━━━ Recorded data ━━━

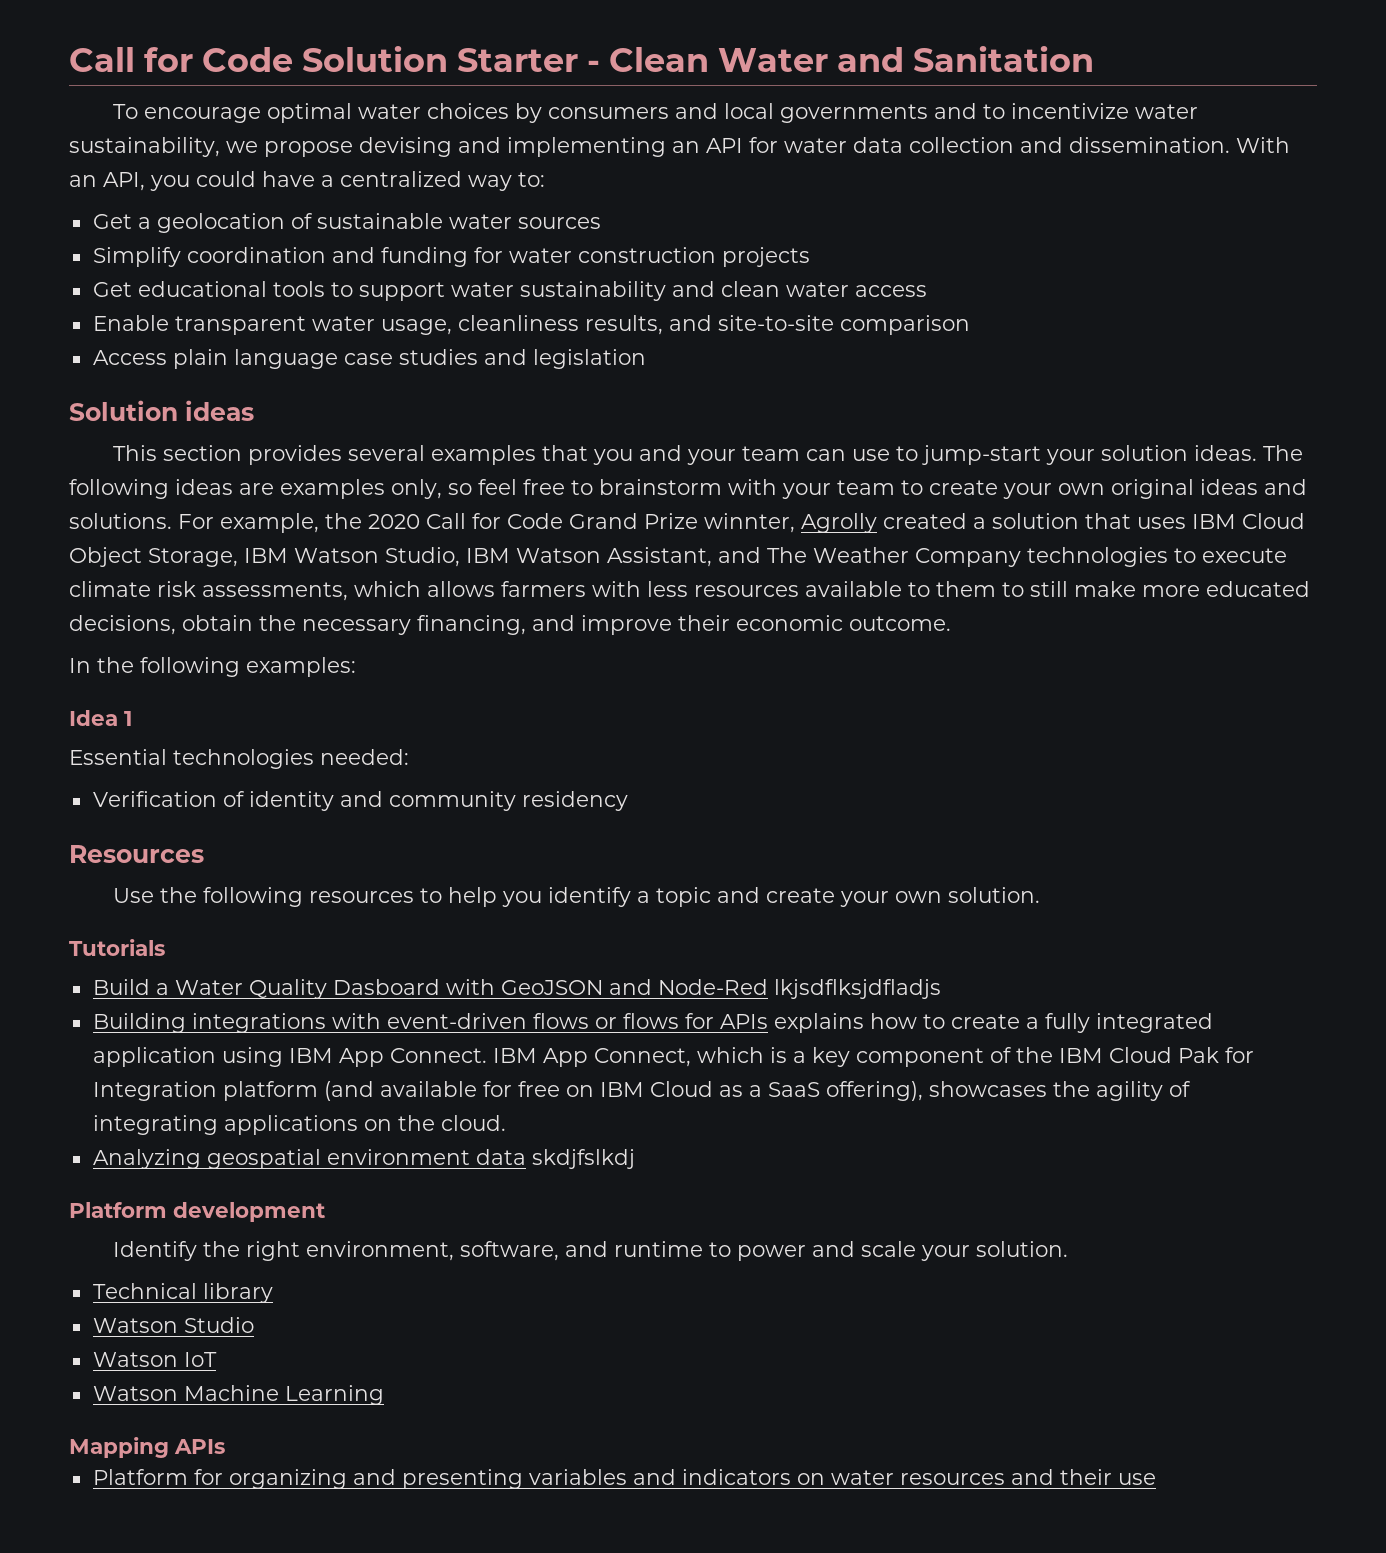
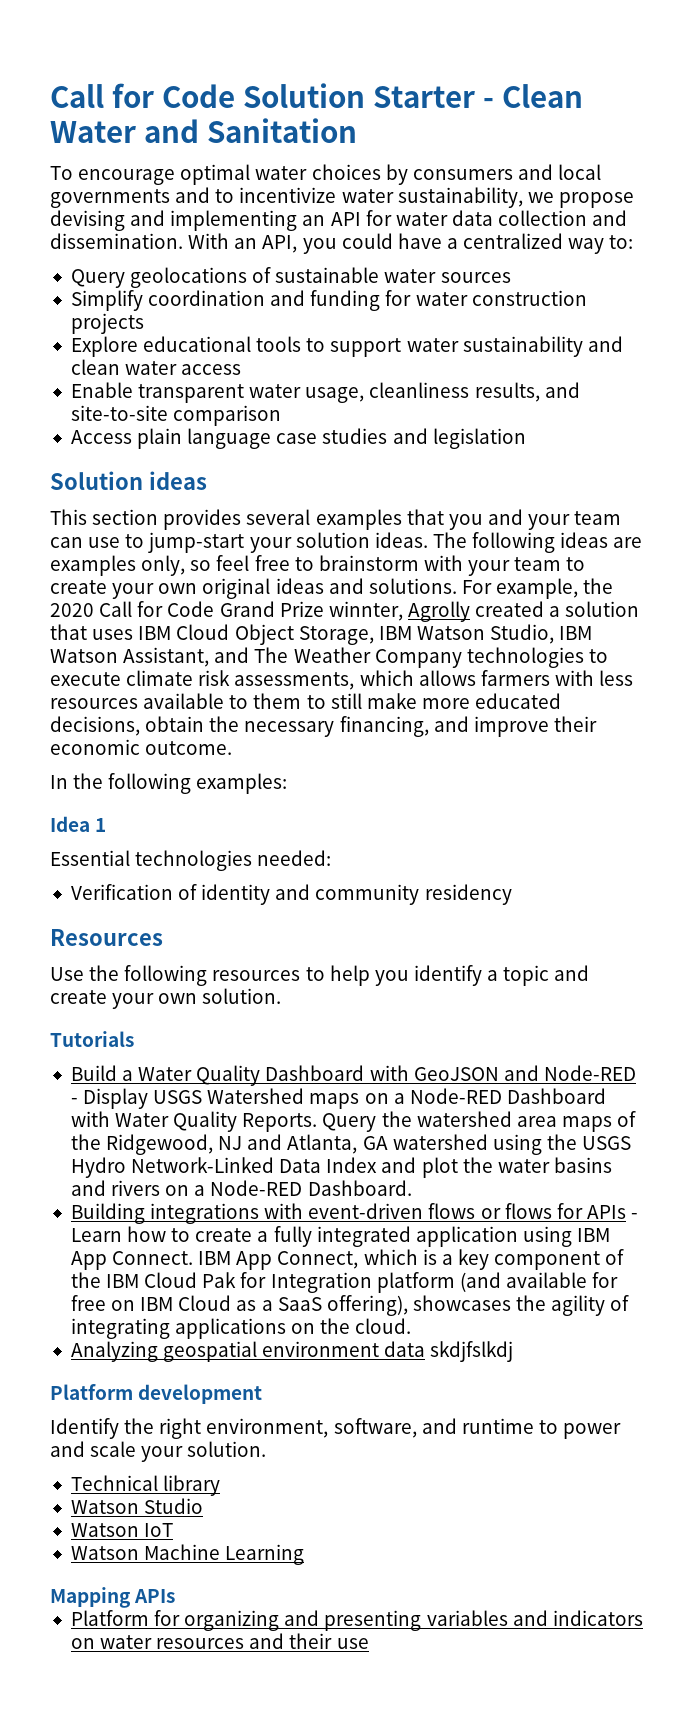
- Get a geolocation of sustainable water sources
+ Query geolocations of sustainable water sources
- Get educational tools to support water sustainability and clean water access
+ Explore educational tools to support water sustainability and clean water access
- Build a Water Quality Dasboard with GeoJSON and Node-Red lkjsdflksjdfladjs
+ Build a Water Quality Dashboard with GeoJSON and Node-RED - Display USGS Watershed maps on a Node-RED Dashboard with Water Quality Reports. Query the watershed area maps of the Ridgewood, NJ and Atlanta, GA watershed using the USGS Hydro Network-Linked Data Index and plot the water basins and rivers on a Node-RED Dashboard.
- Building integrations with event-driven flows or flows for APIs explains how to create a fully integrated application using IBM App Connect.
+ Building integrations with event-driven flows or flows for APIs - Learn how to create a fully integrated application using IBM App Connect.

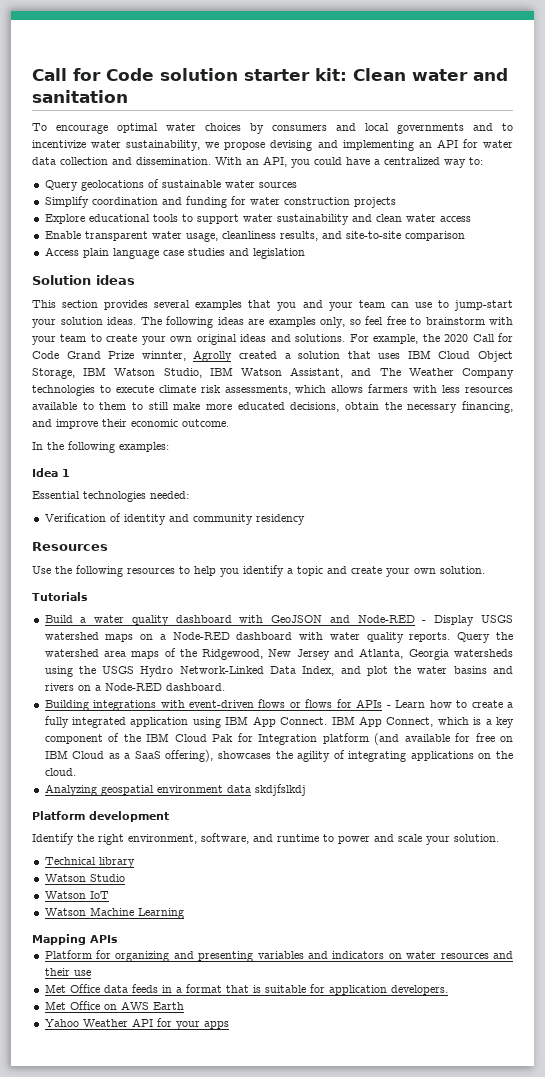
- Call for Code Solution Starter - Clean Water and Sanitation
+ Call for Code solution starter kit: Clean water and sanitation
- Build a Water Quality Dashboard with GeoJSON and Node-RED - Display USGS Watershed maps on a Node-RED Dashboard with Water Quality Reports.
+ Build a water quality dashboard with GeoJSON and Node-RED - Display USGS watershed maps on a Node-RED dashboard with water quality reports.
- Query the watershed area maps of the Ridgewood, NJ and Atlanta, GA watershed using the USGS Hydro Network-Linked Data Index and plot the water basins and rivers on a Node-RED Dashboard.
+ Query the watershed area maps of the Ridgewood, New Jersey and Atlanta, Georgia watersheds using the USGS Hydro Network-Linked Data Index, and plot the water basins and rivers on a Node-RED dashboard.
+ Met Office data feeds in a format that is suitable for application developers.
+ Met Office on AWS Earth
+ Yahoo Weather API for your apps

━━━

▶ [What is being asked]: Only lines containing the string "Call" belong in the answer; find them in the data above and copy them.

▶ [Written solution]:
- Call for Code Solution Starter - Clean Water and Sanitation
+ Call for Code solution starter kit: Clean water and sanitation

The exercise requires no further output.